What is required - Check each line of the records below for the word "radius" and copy those where it appears.

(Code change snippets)
[Start of Attachment]

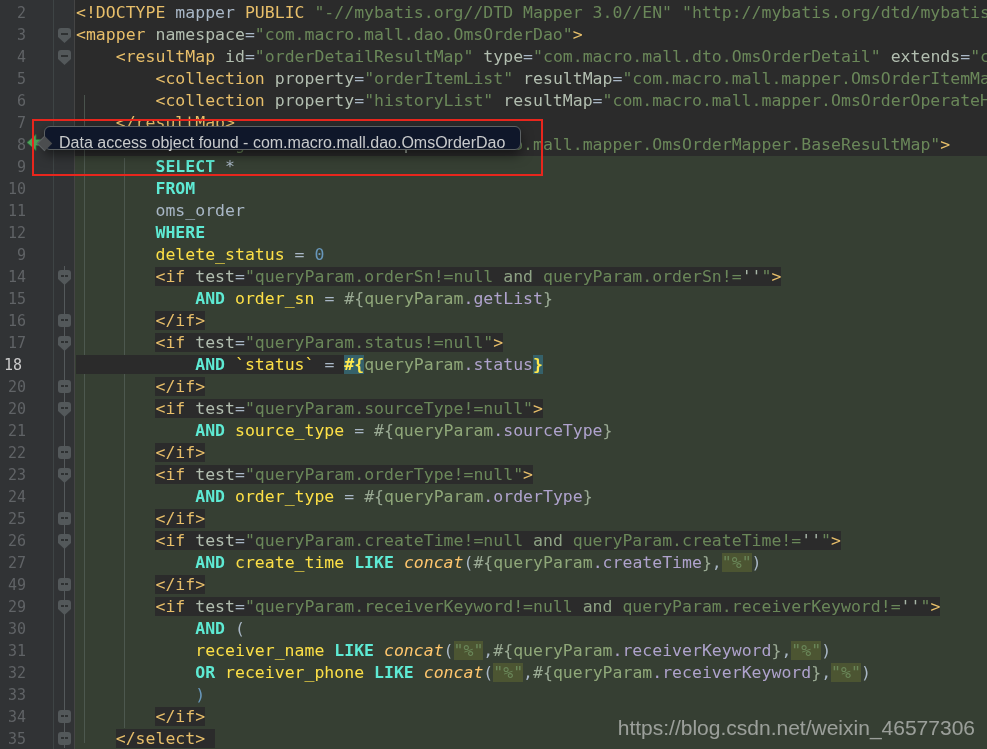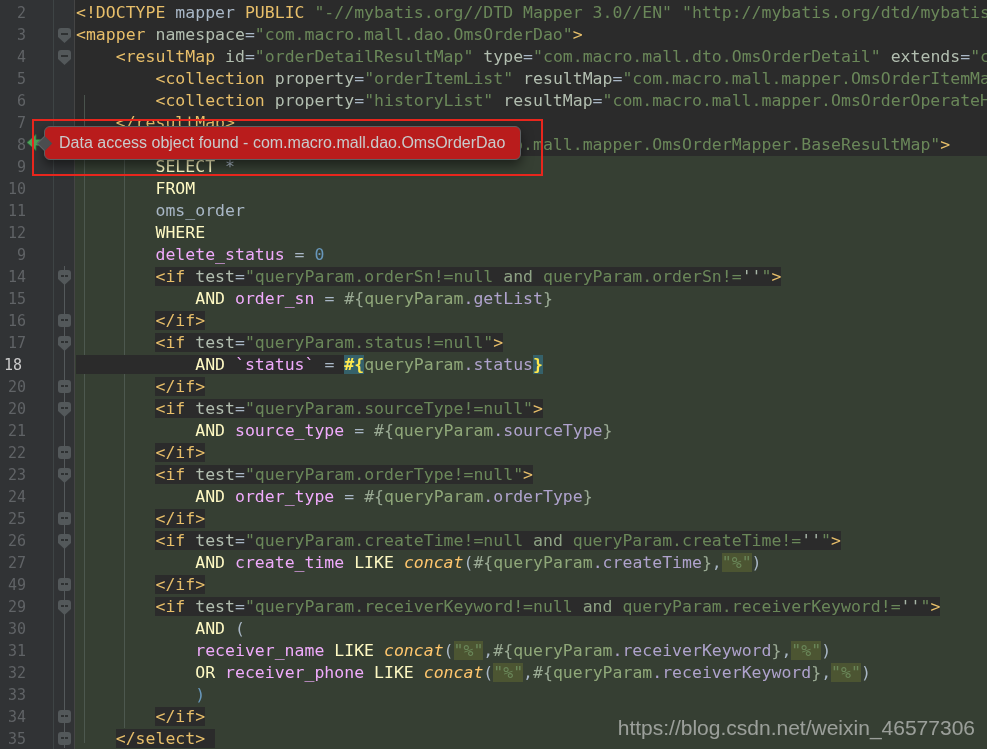--- a/index.html
+++ b/index.html
@@ -26,36 +26,36 @@
   .indent-guide{position:absolute;width:1px;background:#55615a;opacity:.75;z-index:1;}
   .g1{left:84px;top:95px;height:648px;}
   .g2{left:124px;top:158px;height:570px;}
   .code-lines{position:absolute;left:75px;top:2px;right:0;z-index:2;}
   .line{height:22px;white-space:pre;padding-left:1px;}
   .tag{color:#E8BF6A}
   .attr{color:#B2BEB0}
   .str{color:#6A8759}
   .stre{color:#8FA385}
   .q{color:#A8B7A8}
-  .kw{color:#fef9c3;font-weight:normal}
+  .kw{color:#5eead4;font-weight:bold}
   .fn{color:#FFC66D;font-style:italic}
-  .col{color:#f0abfc}
+  .col{color:#fde047}
   .plain{color:#A9B7C6}
   .num{color:#6897BB}
   .pd{color:#9AAA94}
   .pv1{color:#8FA779}
   .pv2{color:#AFA3CD}
   .pdh{color:#FFE94E;font-weight:bold;background:#35616A}
   .pct{color:#6A8759;background:#4C5532}
   .bgx{background:#2B2B2B}
   
   .dao-arrow{position:absolute;left:27px;top:134px;z-index:6;}
   .tooltip{
-    position:absolute;left:44px;top:126px;width:477px;height:34px;
-    background:#b91c1c;border:1px solid #5C6163;border-radius:6px;
+    position:absolute;left:44px;top:126px;width:477px;height:24px;
+    background:#0f172a;border:1px solid #5C6163;border-radius:6px;
     box-shadow:0 5px 12px rgba(0,0,0,.5);
     color:#C9CBCC;font-family:"Liberation Sans","DejaVu Sans",sans-serif;
     font-size:16px;line-height:32px;padding:0 14px;white-space:nowrap;
     z-index:7;box-sizing:border-box;
   }
   .tooltip .tail{
     position:absolute;left:-6px;top:11px;width:10px;height:10px;background:#4B4D4F;
     border-left:1px solid #5C6163;border-bottom:1px solid #5C6163;transform:rotate(45deg);
   }
   .redbox{position:absolute;left:32px;top:119px;width:507px;height:53px;border:2px solid #E8261D;z-index:9;pointer-events:none;}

[End of Attachment]

Response below -
-    background:#b91c1c;border:1px solid #5C6163;border-radius:6px;
+    background:#0f172a;border:1px solid #5C6163;border-radius:6px;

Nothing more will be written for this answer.